DATASET ENTRIES:
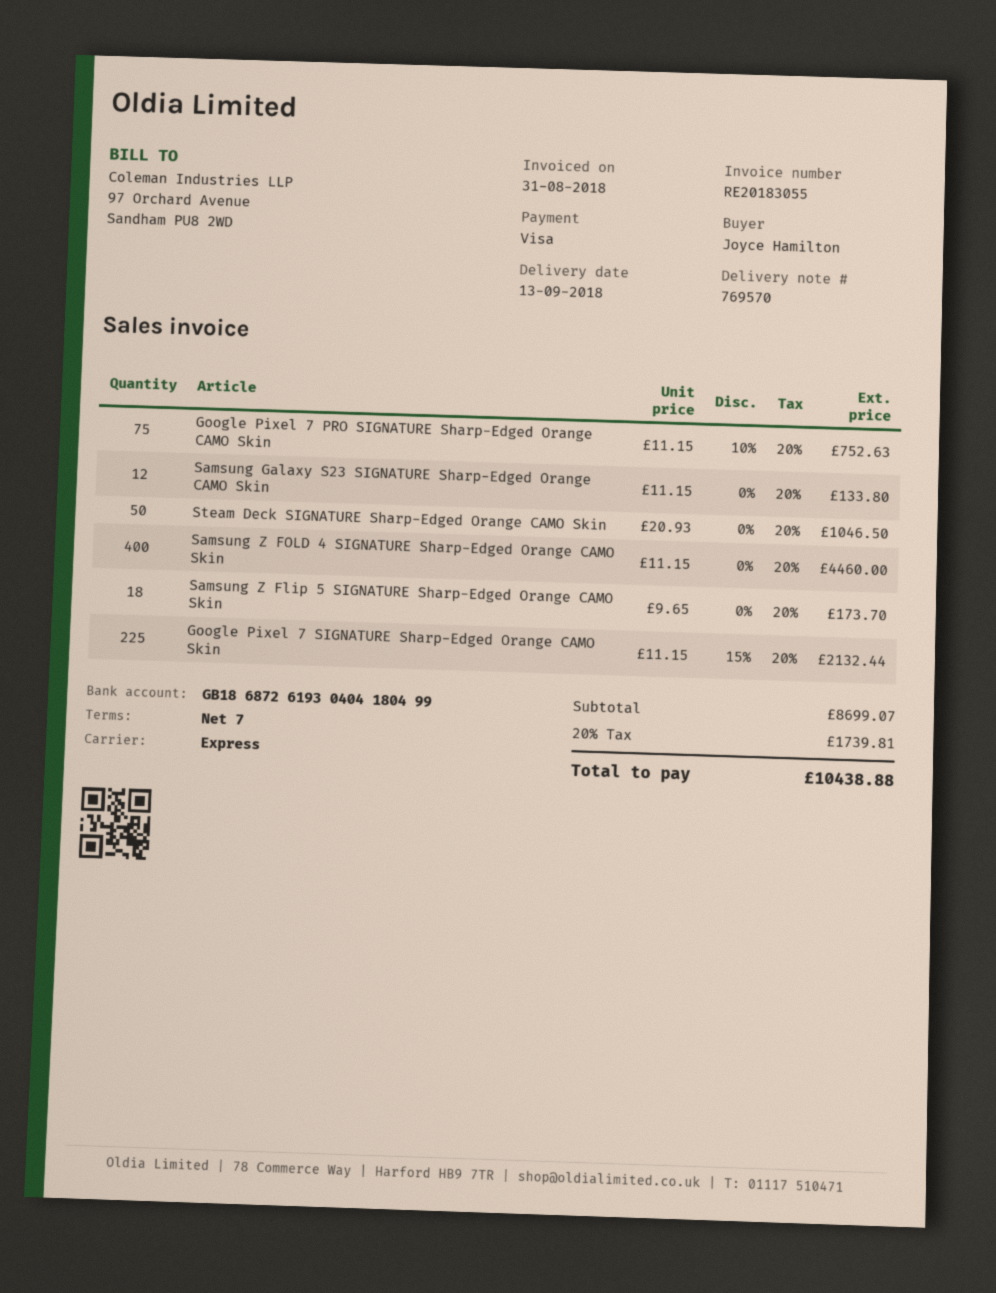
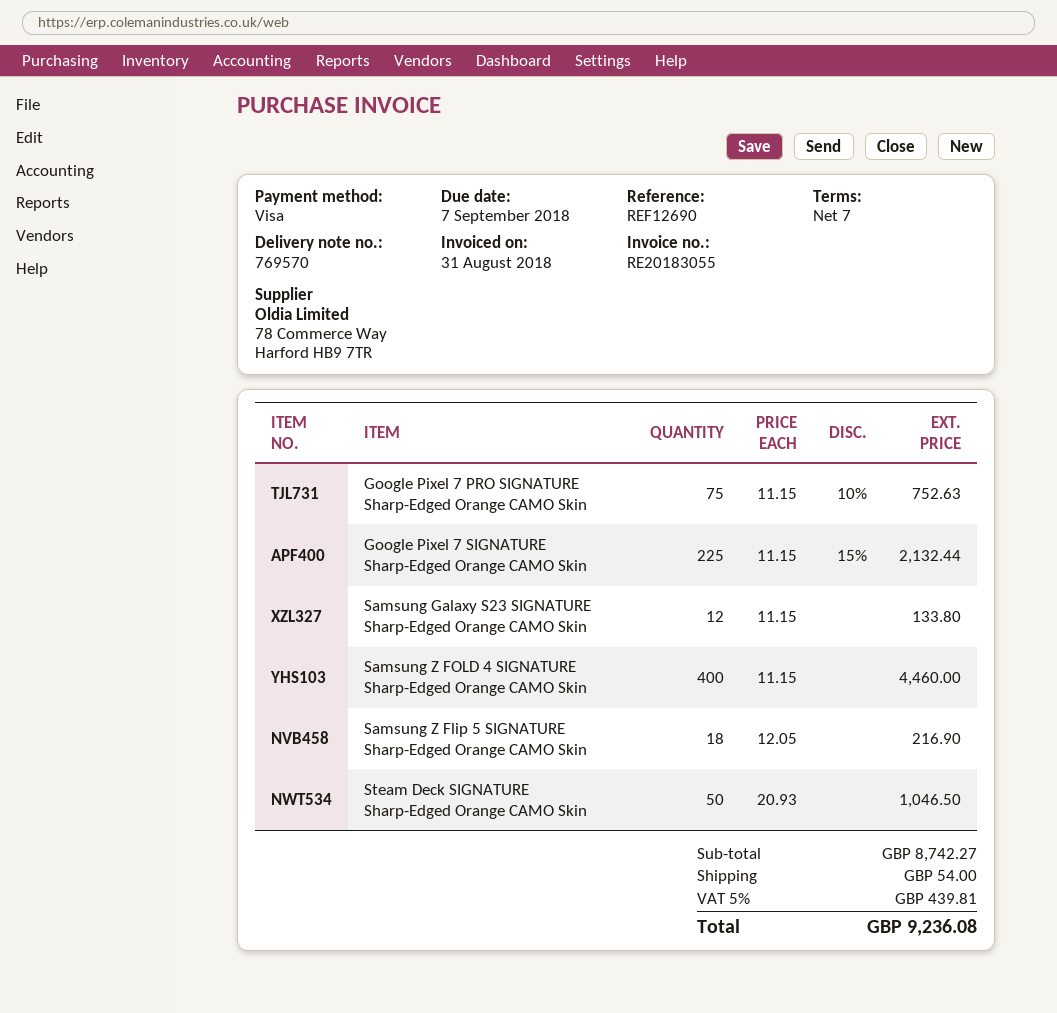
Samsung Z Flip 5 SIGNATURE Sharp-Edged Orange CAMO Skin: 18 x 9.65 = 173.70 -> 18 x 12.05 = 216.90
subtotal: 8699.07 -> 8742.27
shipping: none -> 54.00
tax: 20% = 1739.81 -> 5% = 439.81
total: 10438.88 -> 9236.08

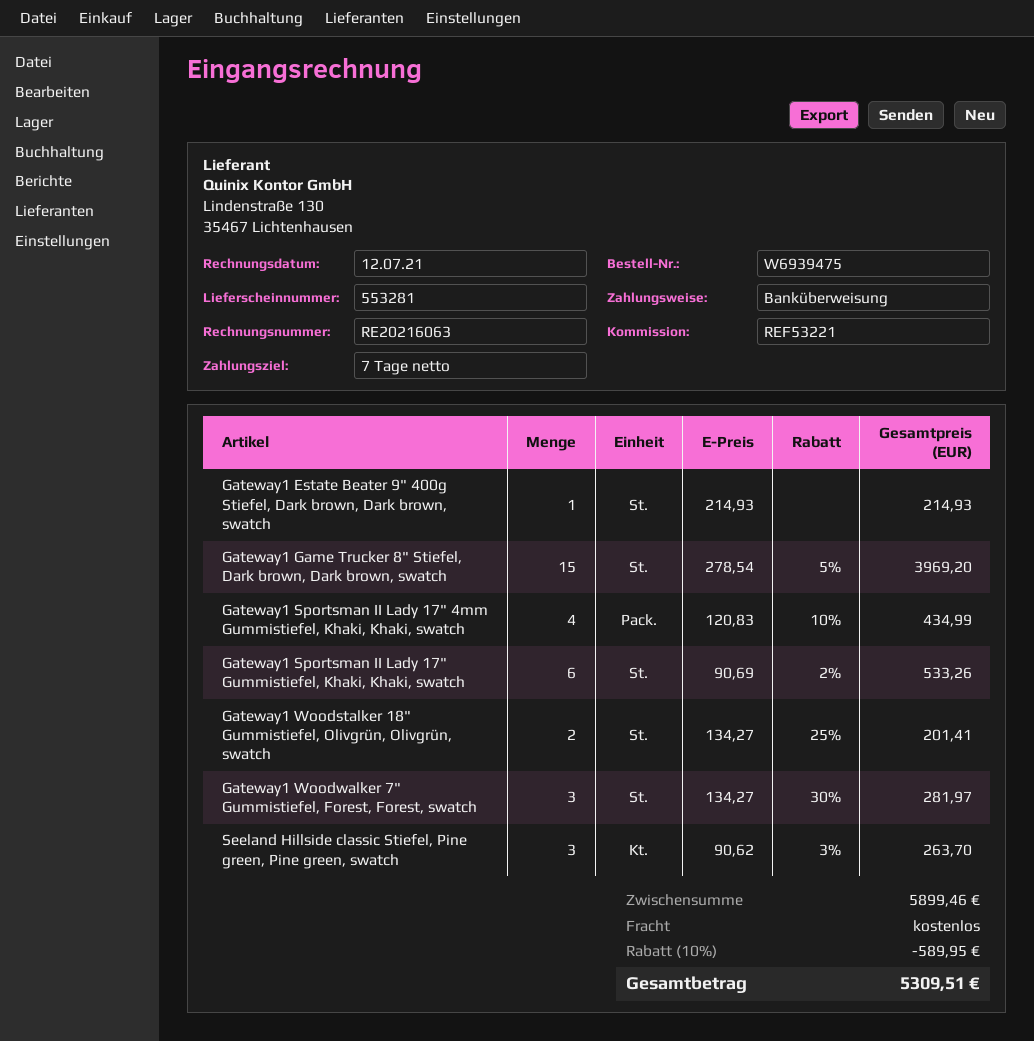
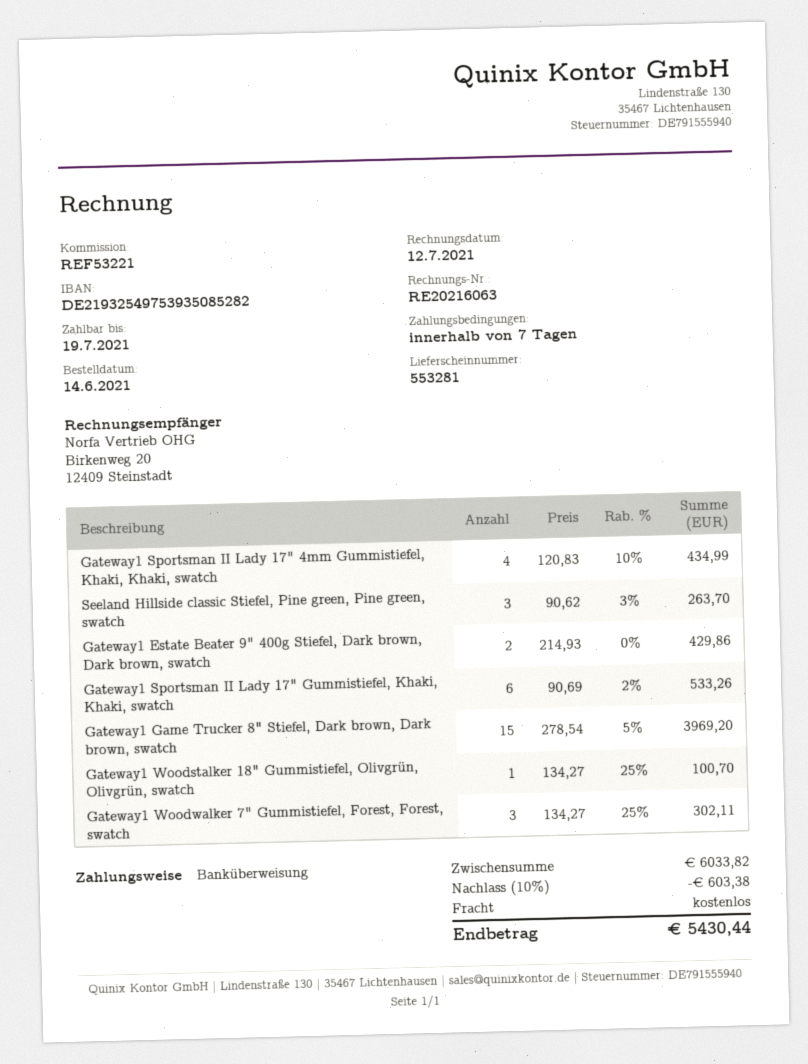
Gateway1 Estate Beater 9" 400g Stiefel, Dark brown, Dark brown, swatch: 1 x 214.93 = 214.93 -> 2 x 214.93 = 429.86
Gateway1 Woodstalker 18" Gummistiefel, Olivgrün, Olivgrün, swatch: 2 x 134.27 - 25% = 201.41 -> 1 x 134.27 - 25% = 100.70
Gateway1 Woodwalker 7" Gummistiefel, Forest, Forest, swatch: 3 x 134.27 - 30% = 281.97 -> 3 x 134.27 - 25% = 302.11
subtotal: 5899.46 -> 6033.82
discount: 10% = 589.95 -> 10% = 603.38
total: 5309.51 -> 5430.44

YOUR ASSIGNMENT: An exact, complete copy of the lines above from the one with "Gateway1 Estate Beater" through the one with "25% = 302.11" is the whole answer.

SOLUTION FOR THIS TASK:
Gateway1 Estate Beater 9" 400g Stiefel, Dark brown, Dark brown, swatch: 1 x 214.93 = 214.93 -> 2 x 214.93 = 429.86
Gateway1 Woodstalker 18" Gummistiefel, Olivgrün, Olivgrün, swatch: 2 x 134.27 - 25% = 201.41 -> 1 x 134.27 - 25% = 100.70
Gateway1 Woodwalker 7" Gummistiefel, Forest, Forest, swatch: 3 x 134.27 - 30% = 281.97 -> 3 x 134.27 - 25% = 302.11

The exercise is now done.